What you have to do
Below are the records; count how many of their lines hold the string "contacted" and give the number alone.

Records
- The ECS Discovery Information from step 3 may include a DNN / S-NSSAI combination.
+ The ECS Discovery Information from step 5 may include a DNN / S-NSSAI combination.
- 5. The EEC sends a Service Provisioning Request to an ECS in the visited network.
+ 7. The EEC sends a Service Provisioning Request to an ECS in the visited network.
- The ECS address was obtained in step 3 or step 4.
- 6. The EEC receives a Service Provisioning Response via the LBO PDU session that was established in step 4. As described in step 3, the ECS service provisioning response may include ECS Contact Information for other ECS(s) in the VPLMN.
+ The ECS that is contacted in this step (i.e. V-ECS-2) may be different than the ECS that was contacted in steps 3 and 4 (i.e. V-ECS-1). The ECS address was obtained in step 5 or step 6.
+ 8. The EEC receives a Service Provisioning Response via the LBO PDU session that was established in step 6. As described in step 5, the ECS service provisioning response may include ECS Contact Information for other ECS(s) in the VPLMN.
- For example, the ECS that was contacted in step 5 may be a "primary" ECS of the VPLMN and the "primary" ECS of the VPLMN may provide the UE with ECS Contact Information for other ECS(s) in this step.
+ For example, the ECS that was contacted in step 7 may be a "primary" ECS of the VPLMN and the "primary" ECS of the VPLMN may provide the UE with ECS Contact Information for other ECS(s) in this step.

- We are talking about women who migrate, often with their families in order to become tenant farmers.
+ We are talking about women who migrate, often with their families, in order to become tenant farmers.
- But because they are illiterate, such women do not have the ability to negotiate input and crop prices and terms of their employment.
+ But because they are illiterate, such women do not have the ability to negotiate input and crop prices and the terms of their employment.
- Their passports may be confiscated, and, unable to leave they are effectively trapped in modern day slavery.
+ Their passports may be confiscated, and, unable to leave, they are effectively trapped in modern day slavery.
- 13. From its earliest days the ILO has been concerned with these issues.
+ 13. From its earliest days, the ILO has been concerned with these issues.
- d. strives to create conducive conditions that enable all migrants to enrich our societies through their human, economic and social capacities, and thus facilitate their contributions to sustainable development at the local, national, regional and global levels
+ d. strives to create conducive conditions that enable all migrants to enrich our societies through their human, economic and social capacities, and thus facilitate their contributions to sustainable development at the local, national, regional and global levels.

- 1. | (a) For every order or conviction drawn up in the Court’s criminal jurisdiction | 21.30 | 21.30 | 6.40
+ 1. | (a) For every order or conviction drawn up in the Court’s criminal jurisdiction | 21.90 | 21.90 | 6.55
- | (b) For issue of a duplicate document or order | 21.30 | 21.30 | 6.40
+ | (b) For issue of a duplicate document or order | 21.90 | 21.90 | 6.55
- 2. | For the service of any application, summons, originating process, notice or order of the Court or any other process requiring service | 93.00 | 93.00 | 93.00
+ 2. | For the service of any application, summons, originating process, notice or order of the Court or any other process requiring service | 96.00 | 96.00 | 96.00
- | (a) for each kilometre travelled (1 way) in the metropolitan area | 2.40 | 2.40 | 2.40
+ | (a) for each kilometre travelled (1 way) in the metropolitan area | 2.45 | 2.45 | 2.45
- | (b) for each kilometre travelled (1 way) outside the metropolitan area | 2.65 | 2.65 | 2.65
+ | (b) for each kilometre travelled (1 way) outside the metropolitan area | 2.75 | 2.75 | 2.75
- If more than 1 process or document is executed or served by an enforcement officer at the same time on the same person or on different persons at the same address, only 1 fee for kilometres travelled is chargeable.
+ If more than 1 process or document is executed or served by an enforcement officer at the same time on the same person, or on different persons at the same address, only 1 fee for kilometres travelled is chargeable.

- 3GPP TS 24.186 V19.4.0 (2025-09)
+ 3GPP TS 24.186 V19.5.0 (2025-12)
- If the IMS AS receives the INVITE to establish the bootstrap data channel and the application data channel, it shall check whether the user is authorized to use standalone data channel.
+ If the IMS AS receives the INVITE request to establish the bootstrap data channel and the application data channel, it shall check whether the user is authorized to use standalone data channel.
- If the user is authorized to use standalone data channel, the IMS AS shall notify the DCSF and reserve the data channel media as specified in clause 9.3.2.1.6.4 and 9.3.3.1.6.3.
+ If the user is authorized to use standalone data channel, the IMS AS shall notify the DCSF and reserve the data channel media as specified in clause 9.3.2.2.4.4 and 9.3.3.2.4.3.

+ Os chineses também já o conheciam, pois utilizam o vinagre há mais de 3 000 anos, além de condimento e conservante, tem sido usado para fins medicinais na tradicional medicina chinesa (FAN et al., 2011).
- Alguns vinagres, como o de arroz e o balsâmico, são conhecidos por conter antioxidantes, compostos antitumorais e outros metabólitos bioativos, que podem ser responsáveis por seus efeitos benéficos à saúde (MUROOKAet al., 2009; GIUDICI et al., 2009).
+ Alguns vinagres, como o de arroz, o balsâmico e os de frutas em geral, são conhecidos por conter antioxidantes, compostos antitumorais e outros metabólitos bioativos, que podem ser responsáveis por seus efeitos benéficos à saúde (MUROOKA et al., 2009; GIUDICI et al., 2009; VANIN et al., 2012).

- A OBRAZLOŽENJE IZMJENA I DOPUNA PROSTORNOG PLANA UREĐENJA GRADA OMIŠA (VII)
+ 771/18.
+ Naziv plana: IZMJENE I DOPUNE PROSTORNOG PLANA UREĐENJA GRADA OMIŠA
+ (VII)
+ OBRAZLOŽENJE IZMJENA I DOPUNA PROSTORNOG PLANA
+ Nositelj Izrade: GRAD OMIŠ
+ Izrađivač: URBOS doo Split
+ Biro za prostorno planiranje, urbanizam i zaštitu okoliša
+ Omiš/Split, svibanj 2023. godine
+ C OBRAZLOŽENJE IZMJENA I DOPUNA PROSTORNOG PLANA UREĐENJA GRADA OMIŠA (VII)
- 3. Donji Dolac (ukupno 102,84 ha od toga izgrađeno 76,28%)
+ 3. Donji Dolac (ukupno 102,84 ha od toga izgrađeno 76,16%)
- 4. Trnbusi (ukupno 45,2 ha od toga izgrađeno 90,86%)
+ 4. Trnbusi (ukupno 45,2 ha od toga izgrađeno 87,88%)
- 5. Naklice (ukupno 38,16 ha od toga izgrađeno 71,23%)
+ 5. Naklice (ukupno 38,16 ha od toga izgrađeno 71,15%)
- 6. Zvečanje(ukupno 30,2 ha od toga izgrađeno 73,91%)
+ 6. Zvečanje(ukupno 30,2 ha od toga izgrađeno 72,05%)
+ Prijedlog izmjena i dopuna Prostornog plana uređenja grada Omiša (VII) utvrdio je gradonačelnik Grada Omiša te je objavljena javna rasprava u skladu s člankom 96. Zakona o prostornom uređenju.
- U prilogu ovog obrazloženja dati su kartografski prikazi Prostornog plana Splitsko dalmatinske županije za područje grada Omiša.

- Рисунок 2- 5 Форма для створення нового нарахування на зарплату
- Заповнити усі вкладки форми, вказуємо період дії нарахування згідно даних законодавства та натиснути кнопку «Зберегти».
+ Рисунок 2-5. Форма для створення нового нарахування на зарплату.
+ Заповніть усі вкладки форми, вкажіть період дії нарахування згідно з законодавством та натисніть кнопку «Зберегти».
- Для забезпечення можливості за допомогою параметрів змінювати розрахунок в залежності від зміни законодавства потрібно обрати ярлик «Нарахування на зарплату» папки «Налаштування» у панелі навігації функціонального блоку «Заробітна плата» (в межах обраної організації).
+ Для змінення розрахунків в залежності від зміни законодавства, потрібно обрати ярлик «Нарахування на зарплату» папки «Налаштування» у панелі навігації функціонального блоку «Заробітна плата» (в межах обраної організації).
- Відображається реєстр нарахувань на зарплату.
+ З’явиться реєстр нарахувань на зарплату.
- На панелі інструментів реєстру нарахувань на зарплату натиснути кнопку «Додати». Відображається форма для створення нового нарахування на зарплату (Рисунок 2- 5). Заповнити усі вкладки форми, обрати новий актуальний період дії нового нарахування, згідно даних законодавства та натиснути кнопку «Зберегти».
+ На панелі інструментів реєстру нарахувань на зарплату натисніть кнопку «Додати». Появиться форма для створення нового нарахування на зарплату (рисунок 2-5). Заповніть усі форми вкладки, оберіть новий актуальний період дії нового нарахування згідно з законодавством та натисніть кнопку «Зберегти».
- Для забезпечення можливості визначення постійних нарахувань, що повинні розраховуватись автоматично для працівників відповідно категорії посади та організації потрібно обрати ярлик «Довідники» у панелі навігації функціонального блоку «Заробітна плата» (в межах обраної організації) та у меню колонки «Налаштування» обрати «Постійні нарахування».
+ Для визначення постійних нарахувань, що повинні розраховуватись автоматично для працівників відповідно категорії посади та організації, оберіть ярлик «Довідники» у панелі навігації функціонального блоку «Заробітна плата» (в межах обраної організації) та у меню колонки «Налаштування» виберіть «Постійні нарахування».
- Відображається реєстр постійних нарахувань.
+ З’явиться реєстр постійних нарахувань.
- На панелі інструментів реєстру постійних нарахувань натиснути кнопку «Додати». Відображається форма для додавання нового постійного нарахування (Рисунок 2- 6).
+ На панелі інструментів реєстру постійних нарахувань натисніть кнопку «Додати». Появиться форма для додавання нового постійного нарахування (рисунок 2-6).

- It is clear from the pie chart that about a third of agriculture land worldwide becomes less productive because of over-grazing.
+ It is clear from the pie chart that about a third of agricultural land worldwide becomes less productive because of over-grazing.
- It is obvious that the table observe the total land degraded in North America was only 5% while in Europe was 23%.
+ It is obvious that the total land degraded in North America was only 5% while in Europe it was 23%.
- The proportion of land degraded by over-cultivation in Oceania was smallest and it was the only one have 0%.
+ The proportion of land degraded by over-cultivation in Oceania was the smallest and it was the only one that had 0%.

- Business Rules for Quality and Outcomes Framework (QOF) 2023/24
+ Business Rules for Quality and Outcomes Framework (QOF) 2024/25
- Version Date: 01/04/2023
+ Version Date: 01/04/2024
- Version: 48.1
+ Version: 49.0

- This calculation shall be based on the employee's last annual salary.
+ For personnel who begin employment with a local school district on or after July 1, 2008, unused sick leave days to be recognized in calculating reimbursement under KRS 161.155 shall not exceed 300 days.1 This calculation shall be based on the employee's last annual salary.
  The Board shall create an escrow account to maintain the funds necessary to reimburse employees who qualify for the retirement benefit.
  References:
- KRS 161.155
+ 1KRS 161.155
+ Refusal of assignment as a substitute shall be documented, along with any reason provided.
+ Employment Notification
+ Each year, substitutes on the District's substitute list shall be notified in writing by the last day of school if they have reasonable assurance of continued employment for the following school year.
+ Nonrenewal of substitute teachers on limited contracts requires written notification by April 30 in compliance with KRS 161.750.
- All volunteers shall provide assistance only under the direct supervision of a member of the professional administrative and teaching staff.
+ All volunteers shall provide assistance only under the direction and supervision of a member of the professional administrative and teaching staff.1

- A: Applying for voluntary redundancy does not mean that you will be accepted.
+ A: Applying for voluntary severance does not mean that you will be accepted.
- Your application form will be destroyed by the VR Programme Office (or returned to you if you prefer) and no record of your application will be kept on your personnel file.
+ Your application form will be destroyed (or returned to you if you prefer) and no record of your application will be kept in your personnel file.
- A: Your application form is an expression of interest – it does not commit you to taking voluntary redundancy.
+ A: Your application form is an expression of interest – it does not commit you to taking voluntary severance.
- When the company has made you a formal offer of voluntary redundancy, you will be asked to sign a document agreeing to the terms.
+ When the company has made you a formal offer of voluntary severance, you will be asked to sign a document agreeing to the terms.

Exercise answer
3